Stop the MGP! Don't watch it die, like a terminally wounded animal-- the only thing that is of good conscience is to kill it quickly, preventing further suffering.

--M

Mackenzie pipeline 'not economical,' Exxon says

Claudia Cattaneo And Jon Harding,
Financial Post, with files from news services
Published: Thursday, May 31, 2007
http://www.canada.com/nationalpost/financialpost/story.html?id=397fb965-...

CALGARY - Exxon Mobil Corp. has sent out the strongest message yet that it is backing out of plans to build a natural gas pipeline down the Mackenzie Valley.

Rex Tillerson, Exxon chief executive, said yesterday rising costs have made the project difficult to carry out.

"It may just be that this project will have to wait for a different cost environment," Mr. Tillerson said after the company's annual meeting in Dallas. "It's not economical at this point."

He said he didn't know whether the federal government could create "enough room in the fiscal structure" to accommodate the rising costs.

That's a sharply different message from barely 18 months ago in Calgary, when Mr. Tillerson was keen to develop Arctic resources to meet global energy needs.

He said at the time: "It's a long process and there is lots of interests that have to be addressed, but we continue to make good progress and my expectation is that we will ultimately get across the finish line with this thing."

Since then, the project's costs have more than doubled, but the oil companies proposing it, headed by Exxon Mobil affiliate Imperial Oil Ltd., also made headway in solving issues with aboriginal groups.

Meanwhile it nearly completed a marathon of regulatory hearings across the North.

The oil companies' drive to move forward appears to have hit a wall in negotiations for fiscal terms with Ottawa. The companies were looking for billions in breaks, but the federal government has said no.

The National Post reported two weeks ago that Ottawa is exploring taking control of the $16.2-billion project and buying out the oil company consortium as a way to salvage the major northern infrastructure development.

Talks along those lines are continuing, sources say. Another plan being considered involves TransCanada Corp., Canada's largest pipeline company, owning the pipeline with the Aboriginal Pipeline Group (APG), an aboriginal group with a one-third interest in the project, with financial support from the federal government.

Fred Carmichael, chairman of the APG, said as far as the APG is concerned, it will do everything it can to keep the project alive.

Mr. Carmichael would not discuss the status of talks between the partners and Ottawa.

Jim Prentice, the federal Minister of Indian Affairs and Northern Development, has vehemently denied the project is dead or that the federal government is considering getting involved financially.
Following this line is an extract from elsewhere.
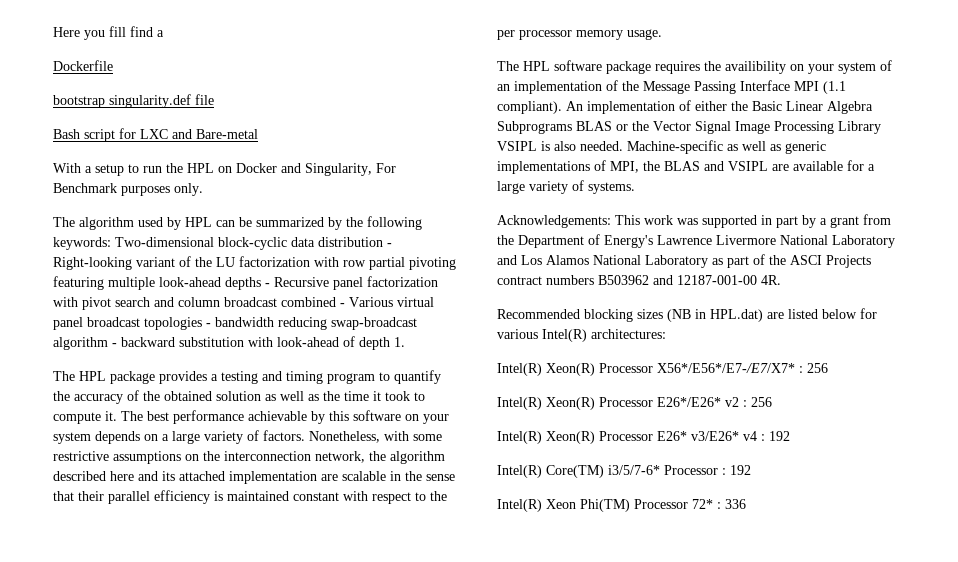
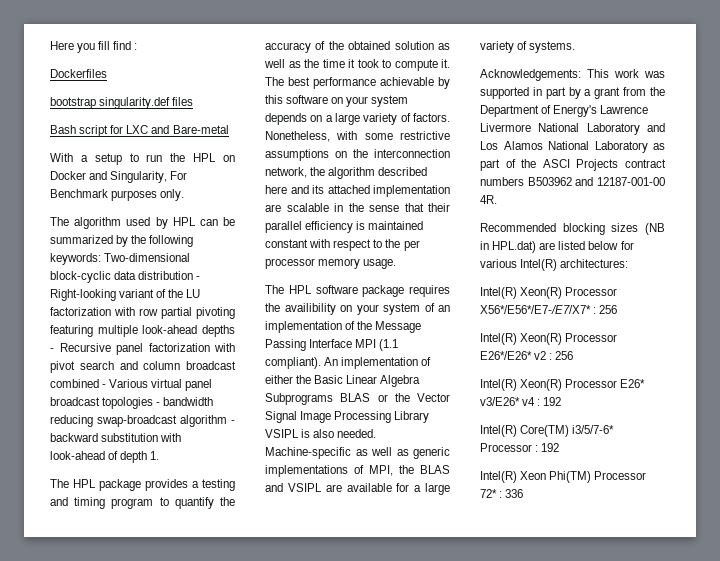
[157,30,164,37] [53,60,113,71] a // Dockerfile -> [134,43,138,50] [50,69,107,78] : // Dockerfiles
[195,94,214,105] file -> [172,97,194,106] files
Imperial also said it is still committed to the project.

Cathy Cram, spokeswoman for ConocoPhillips, another partner, said Mr. Tillerson has not changed his views.

"We don't believe he is saying anything different than he has been saying in the last number of months," she said.

A spokesman for Exxon Mobil, Mark Boudreaux, said the project is not viable under the current fiscal regime.

"We are continuing to work with the partners and the federal government to see if we can identify a commercial project to move forward," he said.

Mr. Tillerson was equally pessimistic about the Alaska natural- gas pipeline, another giant project to ship gas from Alaska to the United States.

He said that although Exxon has not done any recent cost studies for a proposed pipeline in Alaska, he believes those costs would have risen dramatically as well.

Costs were between US$22- billion and US$25-billion about three years ago, when the company did its last estimate, Mr. Tillerson said.

"It involves lots of steel, lots of compressors, lots of valves, all the same things you need for the Canadian project," he said.